Revision tracking records -
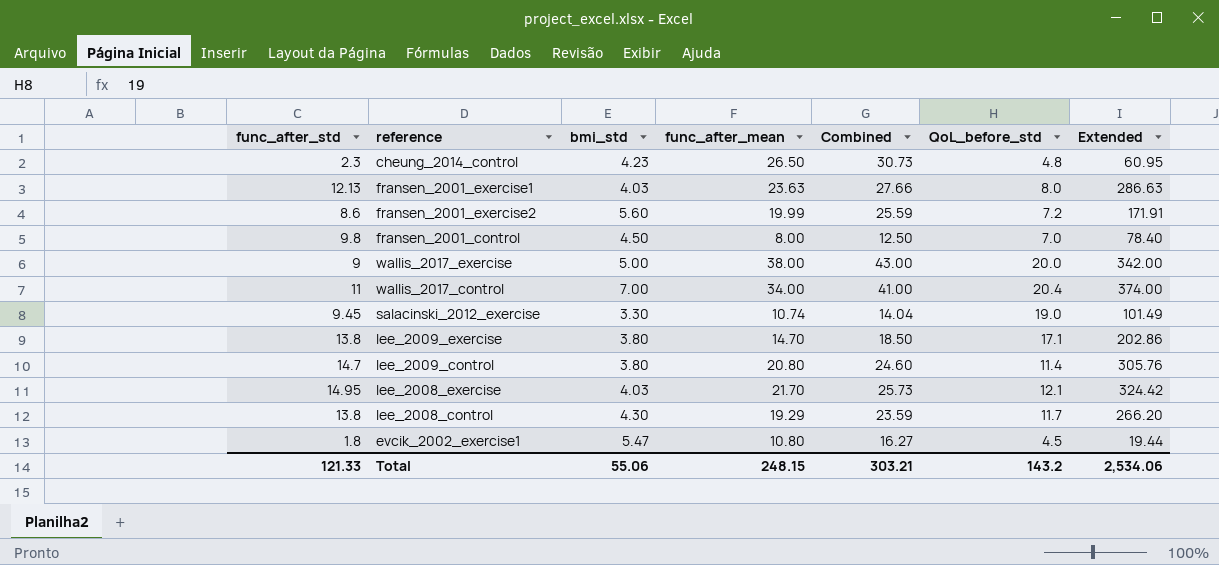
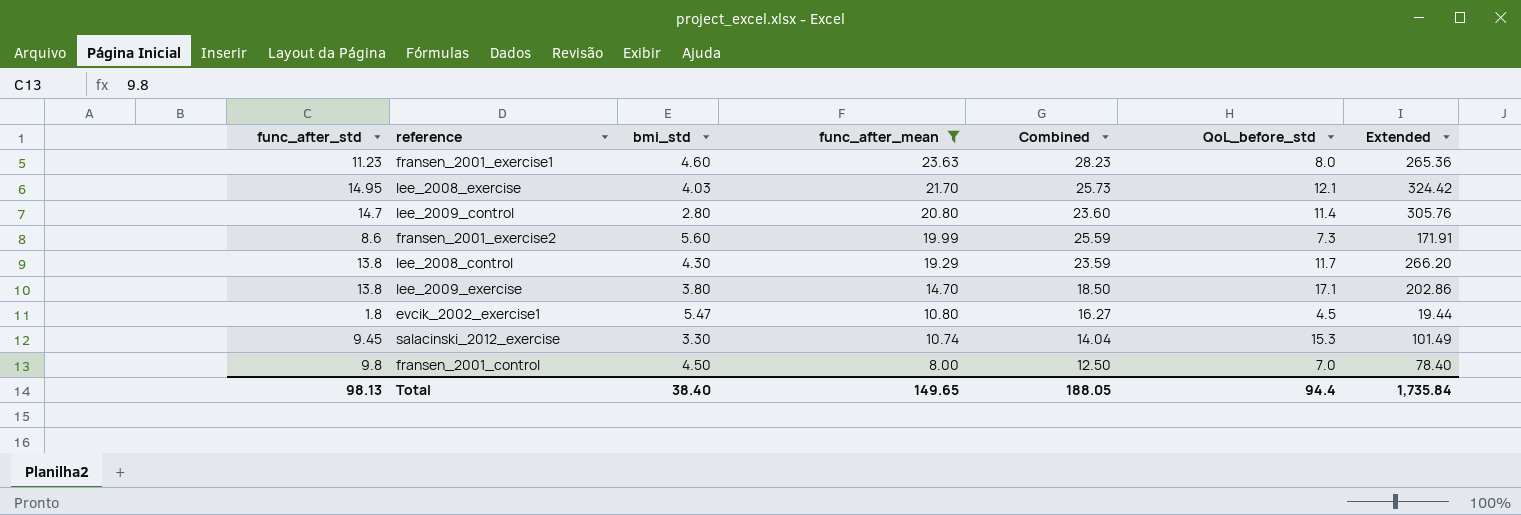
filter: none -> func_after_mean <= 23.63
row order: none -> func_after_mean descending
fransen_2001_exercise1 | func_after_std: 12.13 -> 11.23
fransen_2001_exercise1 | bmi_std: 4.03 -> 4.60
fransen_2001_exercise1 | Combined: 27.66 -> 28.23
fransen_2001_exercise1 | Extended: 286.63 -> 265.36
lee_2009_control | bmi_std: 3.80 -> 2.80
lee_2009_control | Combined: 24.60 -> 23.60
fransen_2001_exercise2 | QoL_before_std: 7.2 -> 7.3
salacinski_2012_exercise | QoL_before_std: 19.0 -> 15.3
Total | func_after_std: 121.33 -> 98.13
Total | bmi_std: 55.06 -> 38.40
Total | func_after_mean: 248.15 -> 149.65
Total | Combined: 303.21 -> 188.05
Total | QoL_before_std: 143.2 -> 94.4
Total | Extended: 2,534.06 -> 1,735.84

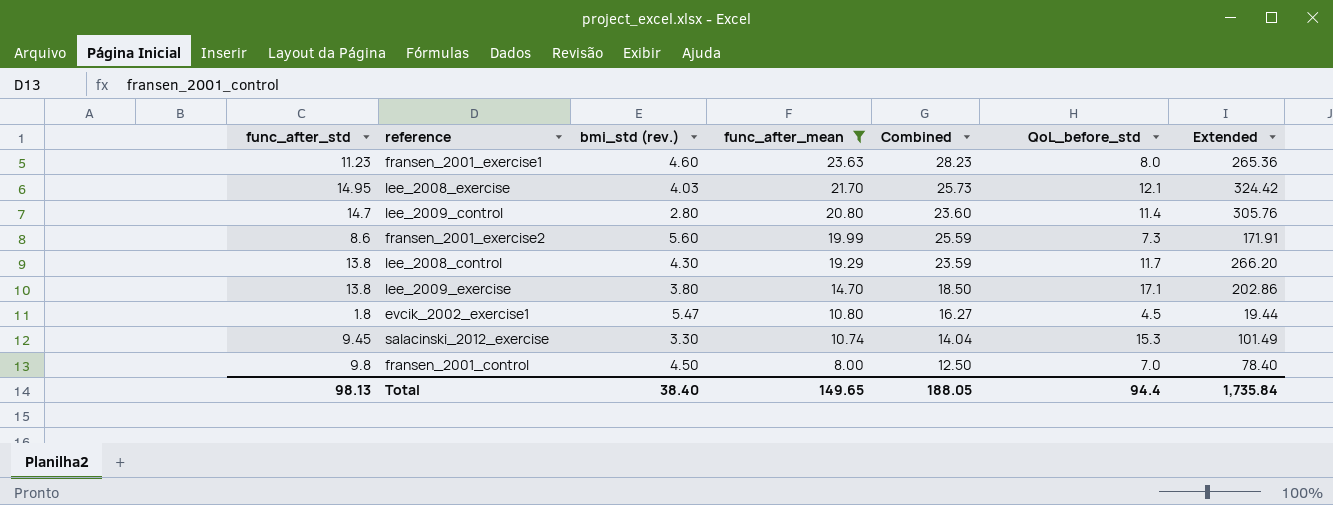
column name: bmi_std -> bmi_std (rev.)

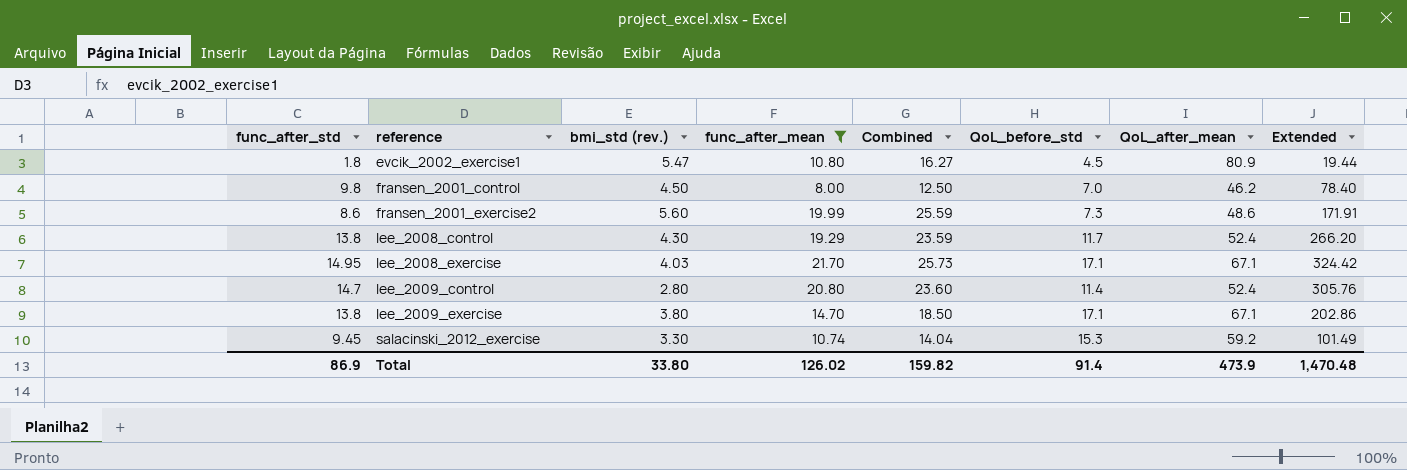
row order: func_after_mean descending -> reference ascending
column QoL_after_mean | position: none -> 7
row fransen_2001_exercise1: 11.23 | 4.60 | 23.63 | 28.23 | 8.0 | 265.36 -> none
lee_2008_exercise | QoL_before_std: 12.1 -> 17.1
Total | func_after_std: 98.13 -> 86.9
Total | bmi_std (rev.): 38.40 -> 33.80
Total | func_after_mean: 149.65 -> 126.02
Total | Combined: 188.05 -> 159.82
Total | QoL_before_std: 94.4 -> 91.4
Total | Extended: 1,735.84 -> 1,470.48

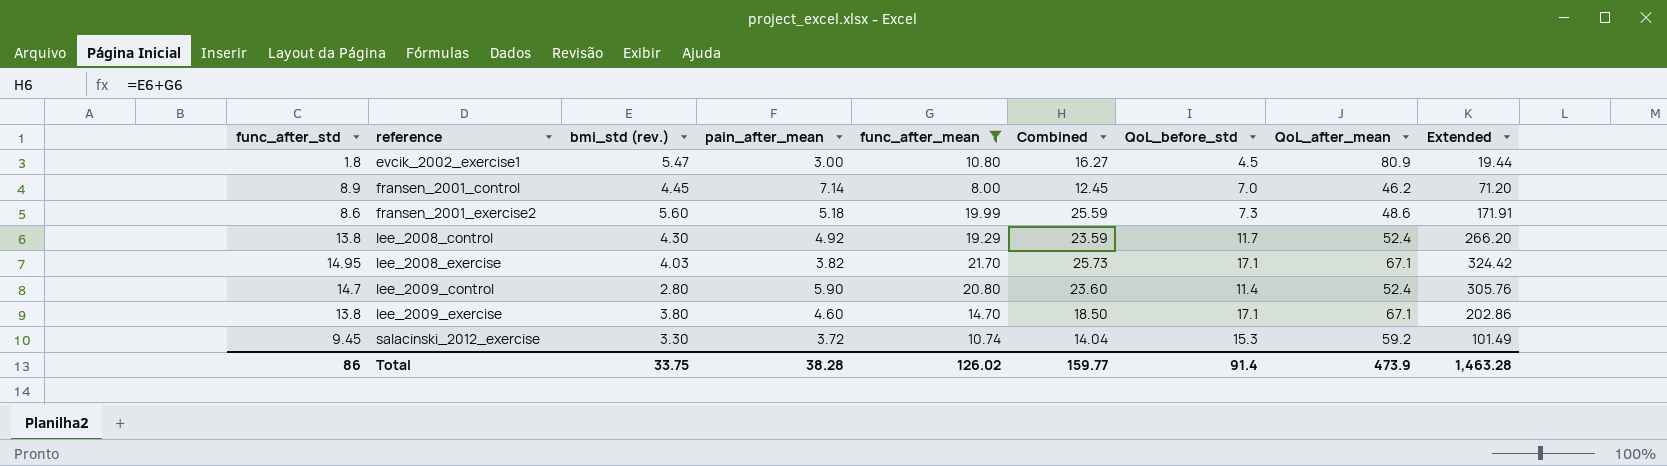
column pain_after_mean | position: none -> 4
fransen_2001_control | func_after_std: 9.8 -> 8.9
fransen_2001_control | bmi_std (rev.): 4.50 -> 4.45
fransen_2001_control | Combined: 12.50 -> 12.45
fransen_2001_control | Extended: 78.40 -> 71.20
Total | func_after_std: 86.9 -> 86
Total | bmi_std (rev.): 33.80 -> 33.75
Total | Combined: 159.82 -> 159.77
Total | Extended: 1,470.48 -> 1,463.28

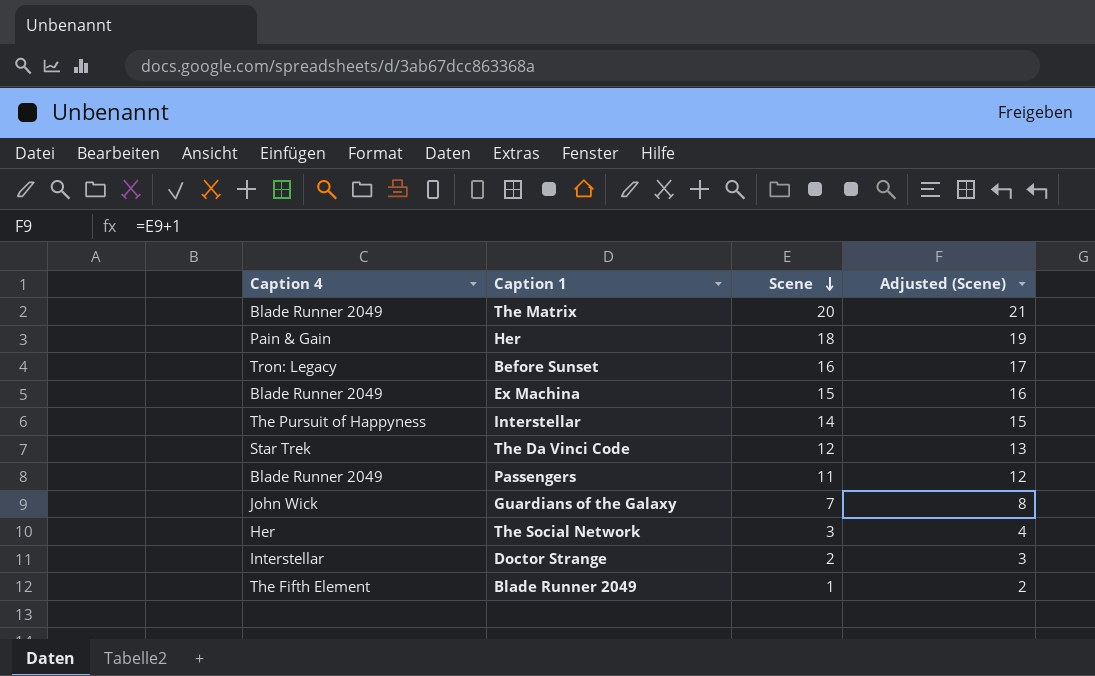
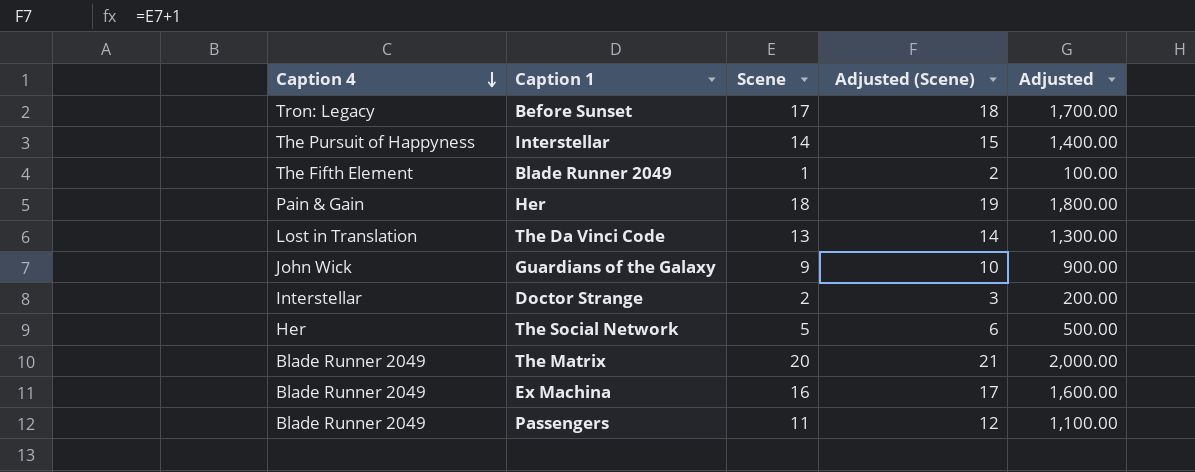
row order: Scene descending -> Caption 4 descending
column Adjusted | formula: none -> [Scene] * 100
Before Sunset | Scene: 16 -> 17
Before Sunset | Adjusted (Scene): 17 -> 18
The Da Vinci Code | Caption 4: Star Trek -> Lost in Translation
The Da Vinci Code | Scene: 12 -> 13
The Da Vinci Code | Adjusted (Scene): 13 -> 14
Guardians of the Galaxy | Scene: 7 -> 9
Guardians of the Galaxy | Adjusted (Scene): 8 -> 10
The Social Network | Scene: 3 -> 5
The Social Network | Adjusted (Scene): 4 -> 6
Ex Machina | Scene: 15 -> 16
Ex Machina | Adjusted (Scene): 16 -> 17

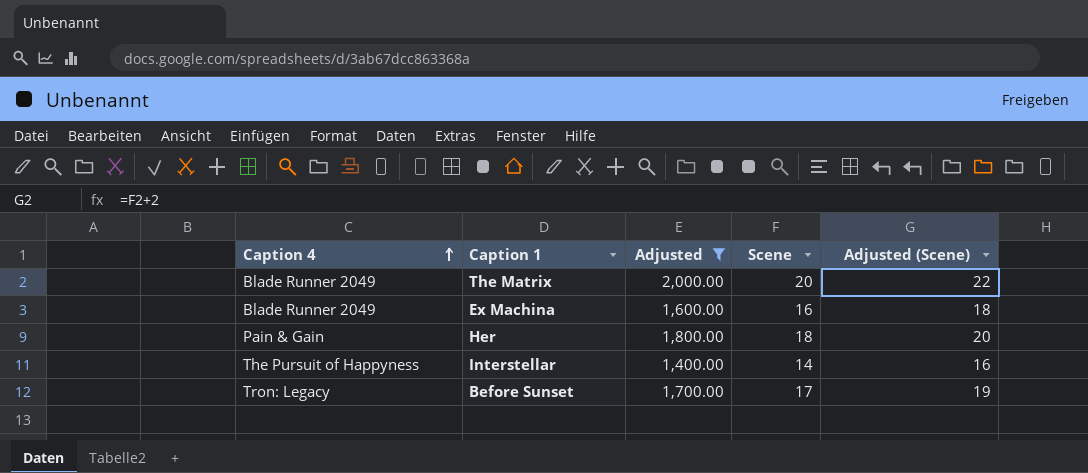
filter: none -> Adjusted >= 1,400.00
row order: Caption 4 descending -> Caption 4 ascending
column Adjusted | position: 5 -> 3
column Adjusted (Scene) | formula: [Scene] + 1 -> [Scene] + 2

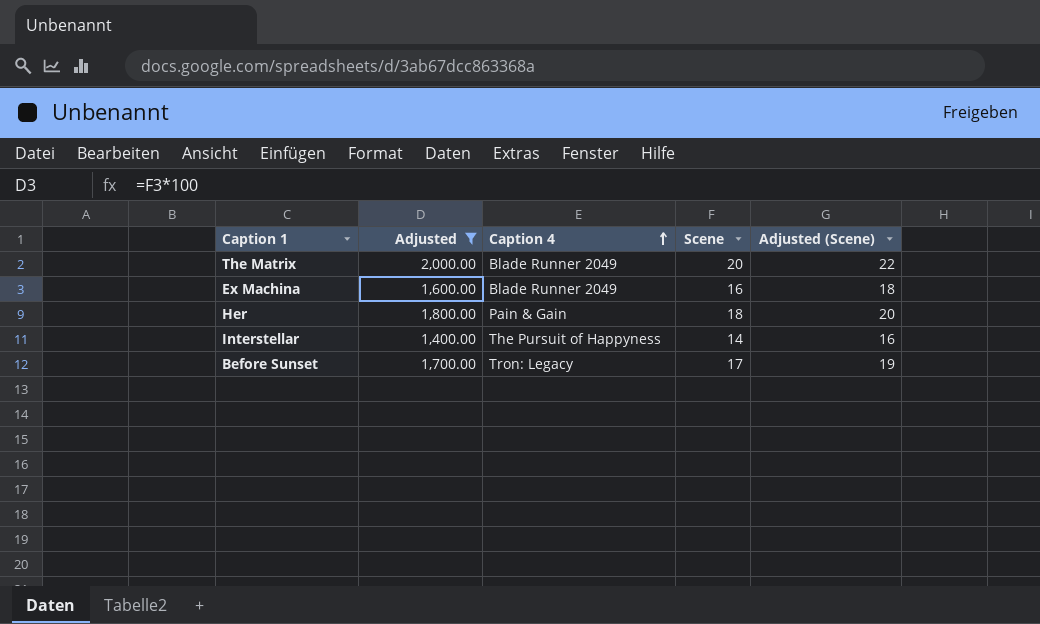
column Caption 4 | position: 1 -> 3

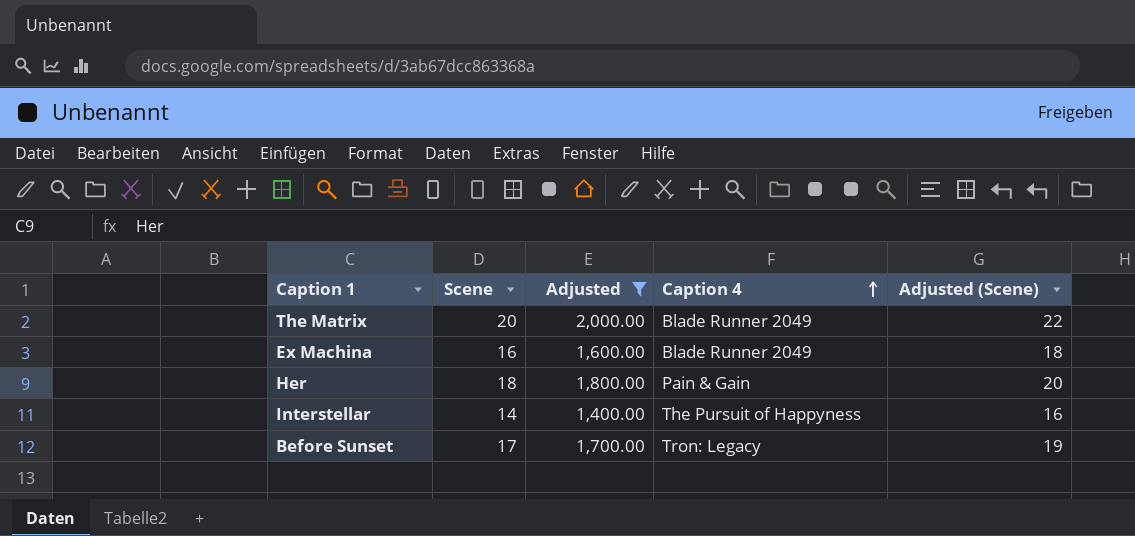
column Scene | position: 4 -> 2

Exercise instructions -
Repeat the data word for word, excluding any image.

Result -
filter: none -> func_after_mean <= 23.63
row order: none -> func_after_mean descending
fransen_2001_exercise1 | func_after_std: 12.13 -> 11.23
fransen_2001_exercise1 | bmi_std: 4.03 -> 4.60
fransen_2001_exercise1 | Combined: 27.66 -> 28.23
fransen_2001_exercise1 | Extended: 286.63 -> 265.36
lee_2009_control | bmi_std: 3.80 -> 2.80
lee_2009_control | Combined: 24.60 -> 23.60
fransen_2001_exercise2 | QoL_before_std: 7.2 -> 7.3
salacinski_2012_exercise | QoL_before_std: 19.0 -> 15.3
Total | func_after_std: 121.33 -> 98.13
Total | bmi_std: 55.06 -> 38.40
Total | func_after_mean: 248.15 -> 149.65
Total | Combined: 303.21 -> 188.05
Total | QoL_before_std: 143.2 -> 94.4
Total | Extended: 2,534.06 -> 1,735.84

column name: bmi_std -> bmi_std (rev.)

row order: func_after_mean descending -> reference ascending
column QoL_after_mean | position: none -> 7
row fransen_2001_exercise1: 11.23 | 4.60 | 23.63 | 28.23 | 8.0 | 265.36 -> none
lee_2008_exercise | QoL_before_std: 12.1 -> 17.1
Total | func_after_std: 98.13 -> 86.9
Total | bmi_std (rev.): 38.40 -> 33.80
Total | func_after_mean: 149.65 -> 126.02
Total | Combined: 188.05 -> 159.82
Total | QoL_before_std: 94.4 -> 91.4
Total | Extended: 1,735.84 -> 1,470.48

column pain_after_mean | position: none -> 4
fransen_2001_control | func_after_std: 9.8 -> 8.9
fransen_2001_control | bmi_std (rev.): 4.50 -> 4.45
fransen_2001_control | Combined: 12.50 -> 12.45
fransen_2001_control | Extended: 78.40 -> 71.20
Total | func_after_std: 86.9 -> 86
Total | bmi_std (rev.): 33.80 -> 33.75
Total | Combined: 159.82 -> 159.77
Total | Extended: 1,470.48 -> 1,463.28

row order: Scene descending -> Caption 4 descending
column Adjusted | formula: none -> [Scene] * 100
Before Sunset | Scene: 16 -> 17
Before Sunset | Adjusted (Scene): 17 -> 18
The Da Vinci Code | Caption 4: Star Trek -> Lost in Translation
The Da Vinci Code | Scene: 12 -> 13
The Da Vinci Code | Adjusted (Scene): 13 -> 14
Guardians of the Galaxy | Scene: 7 -> 9
Guardians of the Galaxy | Adjusted (Scene): 8 -> 10
The Social Network | Scene: 3 -> 5
The Social Network | Adjusted (Scene): 4 -> 6
Ex Machina | Scene: 15 -> 16
Ex Machina | Adjusted (Scene): 16 -> 17

filter: none -> Adjusted >= 1,400.00
row order: Caption 4 descending -> Caption 4 ascending
column Adjusted | position: 5 -> 3
column Adjusted (Scene) | formula: [Scene] + 1 -> [Scene] + 2

column Caption 4 | position: 1 -> 3

column Scene | position: 4 -> 2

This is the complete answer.